Glucides et cendres, les deux lignes de l’étiquette à ne jamais zapper
Deux autres lignes, souvent noyées dans le tableau nutritionnel, méritent désormais toute l’attention. D’abord le taux de glucides, qui doit rester inférieur à 25 % pour une recette bien pensée. Au-delà, l’aliment mise davantage sur des céréales ou des féculents bon marché que sur une réelle valeur nutritionnelle. Ensuite, le taux de cendres, cet indicateur discret qui traduit la quantité de résidus minéraux non digestibles présents dans la croquette. Un taux plafonné à 8 % reste le repère à privilégier : au-delà, cela peut signaler une part trop importante d’ingrédients de faible qualité, comme certains sous-produits mal identifiés. Ces deux données, autrefois ignorées, sont devenues le nouveau réflexe des propriétaires qui veulent vraiment savoir ce qu’ils mettent dans la gamelle de leur chien.

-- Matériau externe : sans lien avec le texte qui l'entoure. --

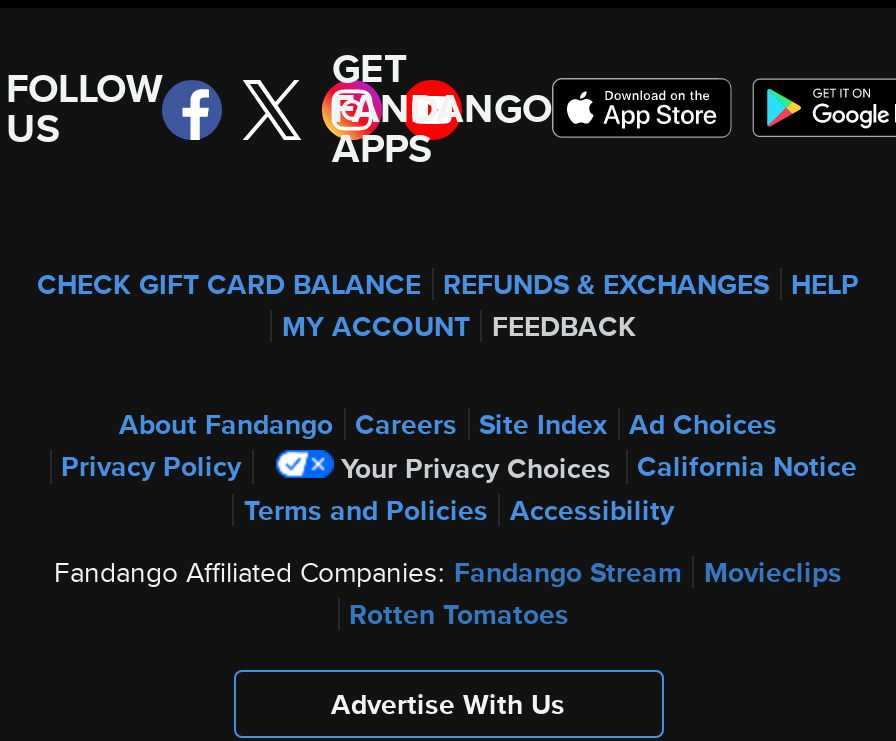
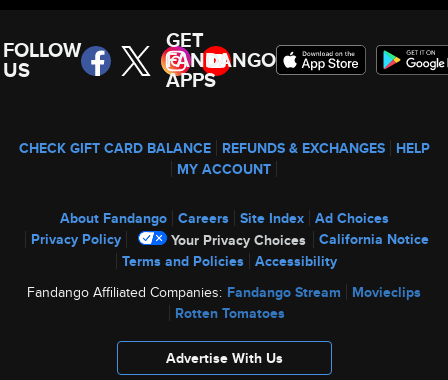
- MY ACCOUNT FEEDBACK
+ MY ACCOUNT
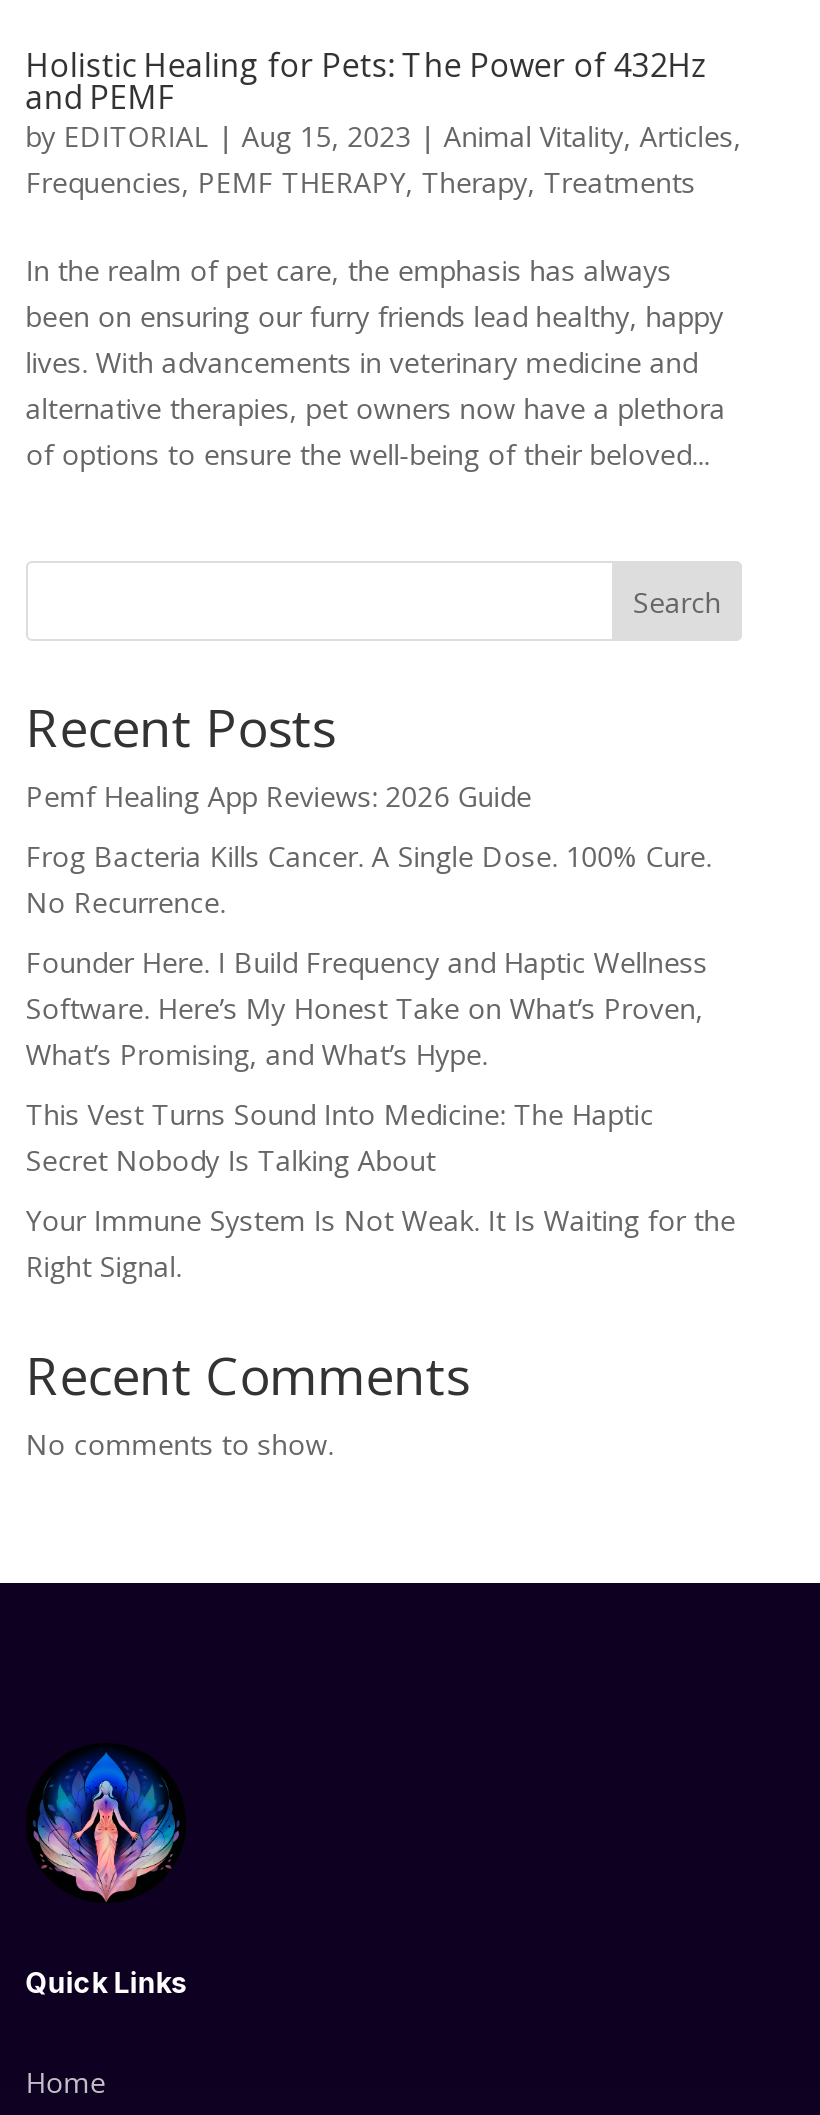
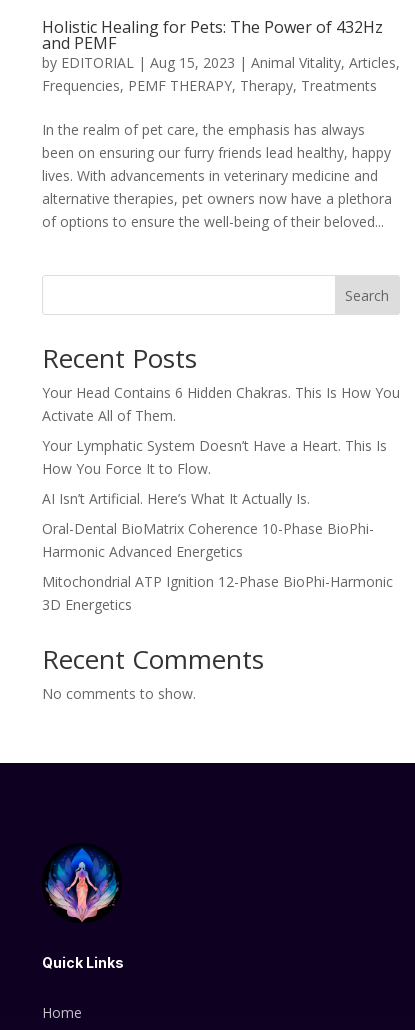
- Pemf Healing App Reviews: 2026 Guide
+ Your Head Contains 6 Hidden Chakras. This Is How You
+ Activate All of Them.

- Frog Bacteria Kills Cancer. A Single Dose. 100% Cure.
- No Recurrence.
+ Your Lymphatic System Doesn’t Have a Heart. This Is
+ How You Force It to Flow.

- Founder Here. I Build Frequency and Haptic Wellness
- Software. Here’s My Honest Take on What’s Proven,
- What’s Promising, and What’s Hype.
+ AI Isn’t Artificial. Here’s What It Actually Is.

- This Vest Turns Sound Into Medicine: The Haptic
- Secret Nobody Is Talking About
+ Oral-Dental BioMatrix Coherence 10-Phase BioPhi-
+ Harmonic Advanced Energetics

- Your Immune System Is Not Weak. It Is Waiting for the
- Right Signal.
+ Mitochondrial ATP Ignition 12-Phase BioPhi-Harmonic
+ 3D Energetics
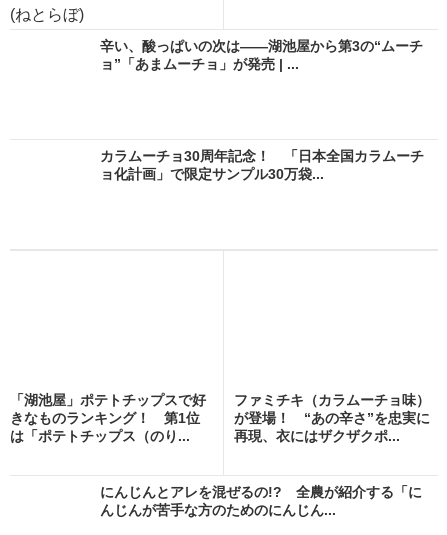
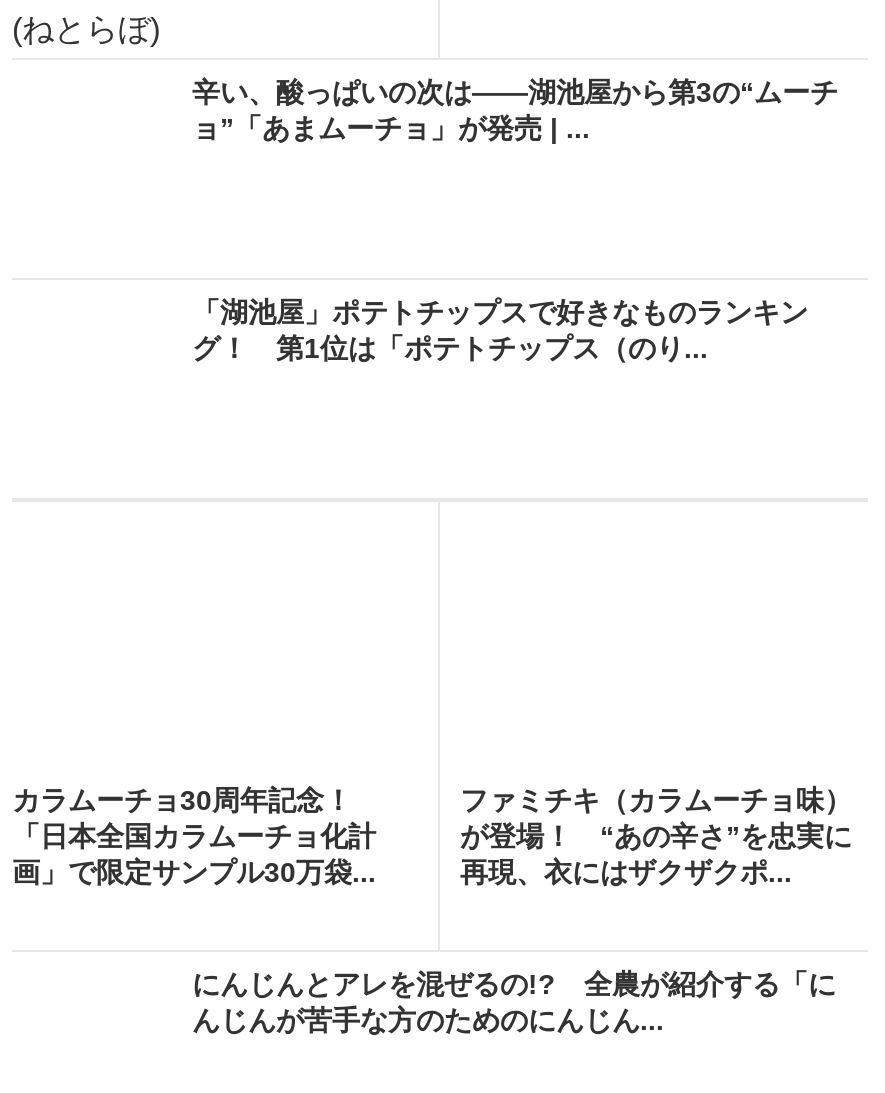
- カラムーチョ30周年記念！ 「日本全国カラムーチ
- ョ化計画」で限定サンプル30万袋...
+ 「湖池屋」ポテトチップスで好きなものランキン
+ グ！ 第1位は「ポテトチップス（のり...

- 「湖池屋」ポテトチップスで好
- きなものランキング！ 第1位
- は「ポテトチップス（のり...
+ カラムーチョ30周年記念！
+ 「日本全国カラムーチョ化計
+ 画」で限定サンプル30万袋...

Choisir une croquette en 2026, c’est enfin une affaire de science et non de packaging
Ce changement de regard traduit une évolution plus large : les propriétaires ne se contentent plus de croire une promesse marketing, ils veulent des preuves chiffrées. Un aliment de qualité doit rester équilibré dans sa globalité : protéines animales identifiées, matières grasses maîtrisées, apports adaptés à l’âge, à la taille et au niveau d’activité du chien. La digestibilité reste également un critère clé, visible au quotidien à travers des selles bien formées et un pelage sain. Les marques les plus sérieuses, à l’image des croquettes pour chien Hill’s, développent leurs recettes avec l’appui de professionnels de la nutrition animale, plutôt que de miser sur un packaging séduisant. En clair, la croquette idéale ne se choisit plus au coup de cœur, elle se valide avec une calculatrice.
Le sac de croquettes n’a jamais été aussi transparent, à condition de savoir où regarder. RPC, glucides, cendres : trois données qui remplacent avantageusement le loup sur l’étiquette et la promesse d’un poil brillant. À l’approche de la rentrée, moment où beaucoup de propriétaires font le point sur l’alimentation de leur chien, c’est peut-être l’occasion de ressortir la calculatrice avant de remplir le caddie.